Methods: This study aims to provide insight into PNU's efficacy and regulatory role in stroke-induced inflammatory CD4 T-cells. The study will assess PNU treatment's efficacy in promoting stroke recovery in transient middle cerebral artery (tMCAO) mice, a murine stroke model, and investigate how PNU modulates stroke-induced inflammatory CD4 T-cells, examining their suppression, neuronal survival, and alleviation of the disease using mixed cortical cultures. Mice that had undergone the tMCAO procedure were administered 20mg/kg of PNU immediately after reperfusion, and brain tissue was collected 24 and 72 hours post-tMCAO for infarct analysis. Spleen and cervical lymph nodes were collected at the same time points for flow cytometry analysis.
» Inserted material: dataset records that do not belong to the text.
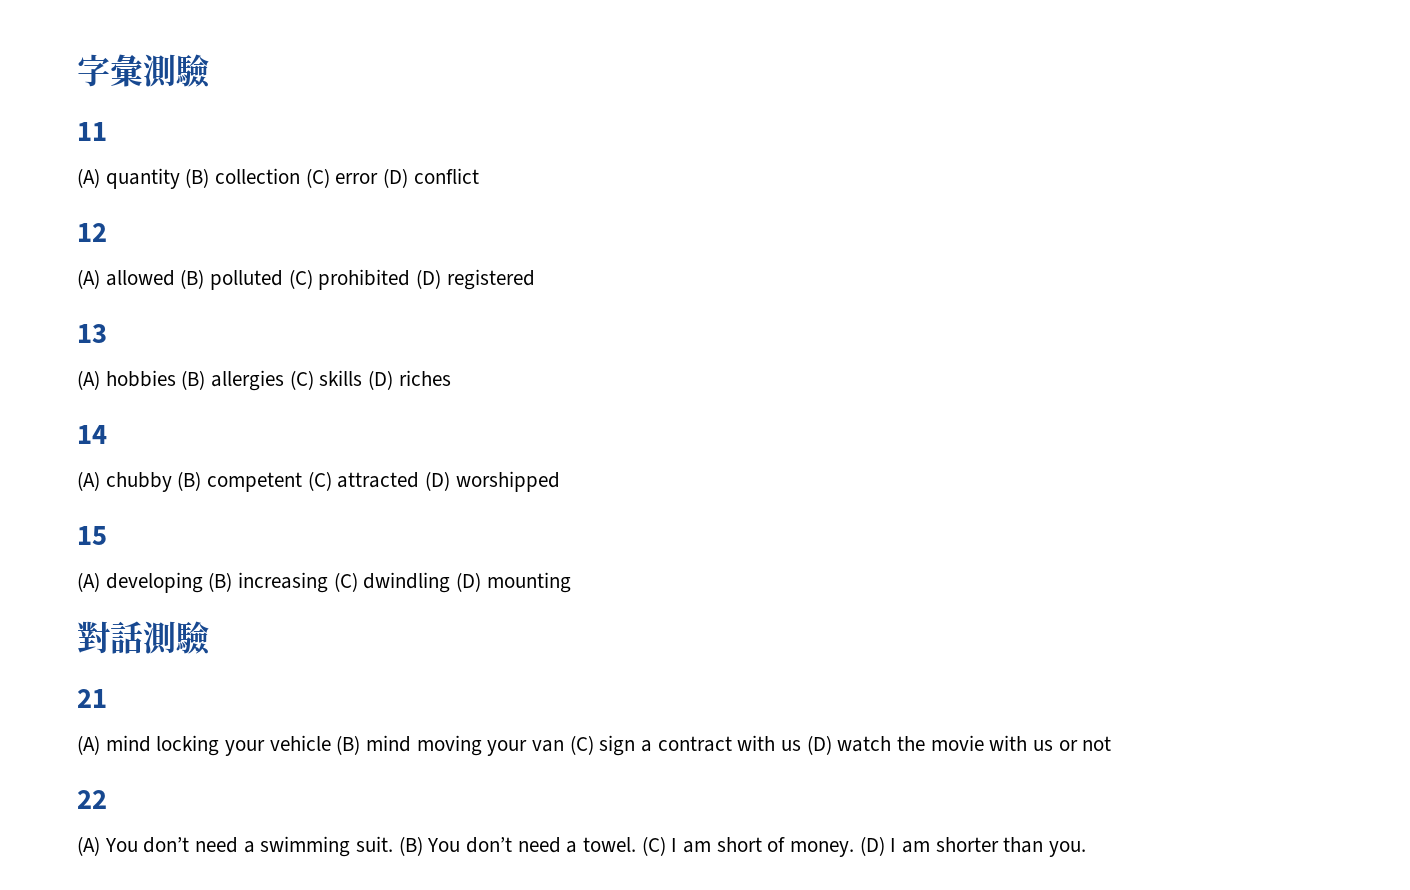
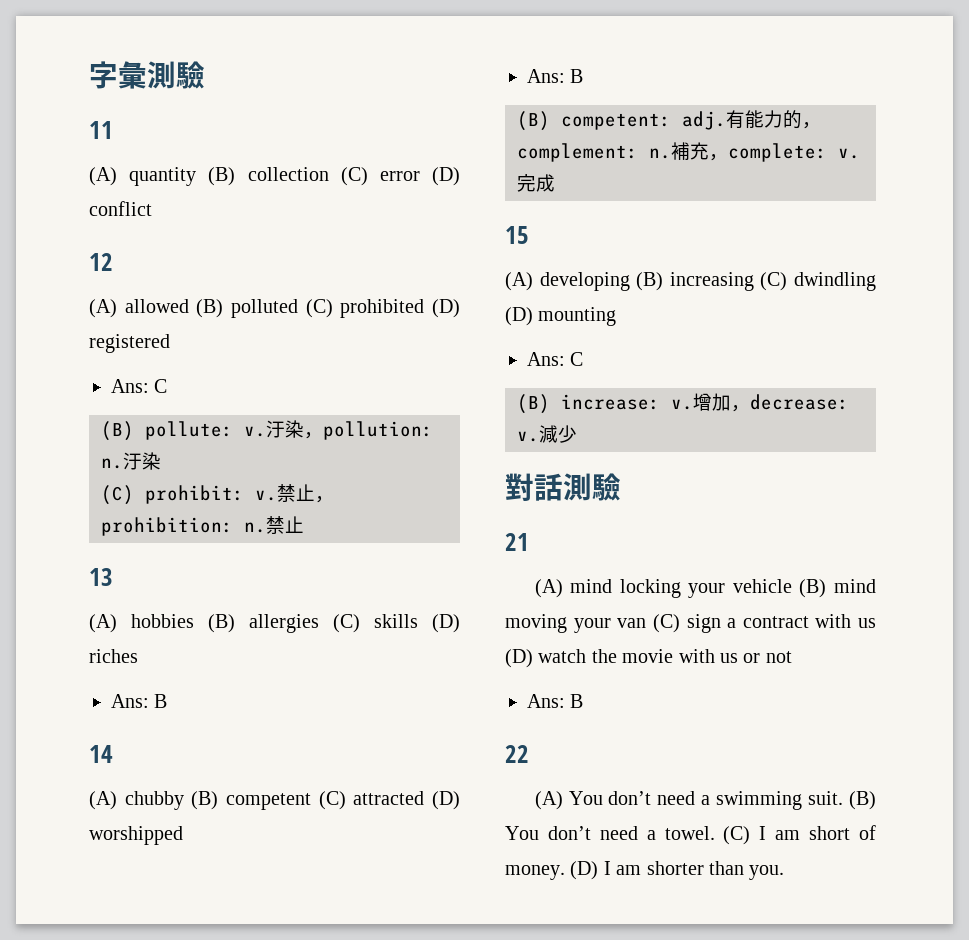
  (A) allowed (B) polluted (C) prohibited (D) registered
+ Ans: C
+ (B) pollute: v.汙染，pollution: n.汙染
+ (C) prohibit: v.禁止，prohibition: n.禁止
  (A) hobbies (B) allergies (C) skills (D) riches
+ Ans: B
  (A) chubby (B) competent (C) attracted (D) worshipped
+ Ans: B
+ (B) competent: adj.有能力的，complement: n.補充，complete: v.完成
  (A) developing (B) increasing (C) dwindling (D) mounting
+ Ans: C
+ (B) increase: v.增加，decrease: v.減少
  (A) mind locking your vehicle (B) mind moving your van (C) sign a contract with us (D) watch the movie with us or not
+ Ans: B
Results: PNU reduces stroke infarct when administered immediately after tMCAO, and brain tissue is collected 24 hours post-tMCAO. However, protection is lost when the same dose is administered, and brain tissue is collected 72 hours post-tMCAO. No significant changes in levels of CD4 T-cell percentages were seen in the spleen or cervical lymph nodes at both time points.

Conclusion: This study suggests that PNU reduces infarct volume immediately 24 hours post-tMCAO, but the protection is lost at 72 hours post-tMCAO. However, subsequent studies are necessary to assess the efficacy of PNU at longer time points with different dosages.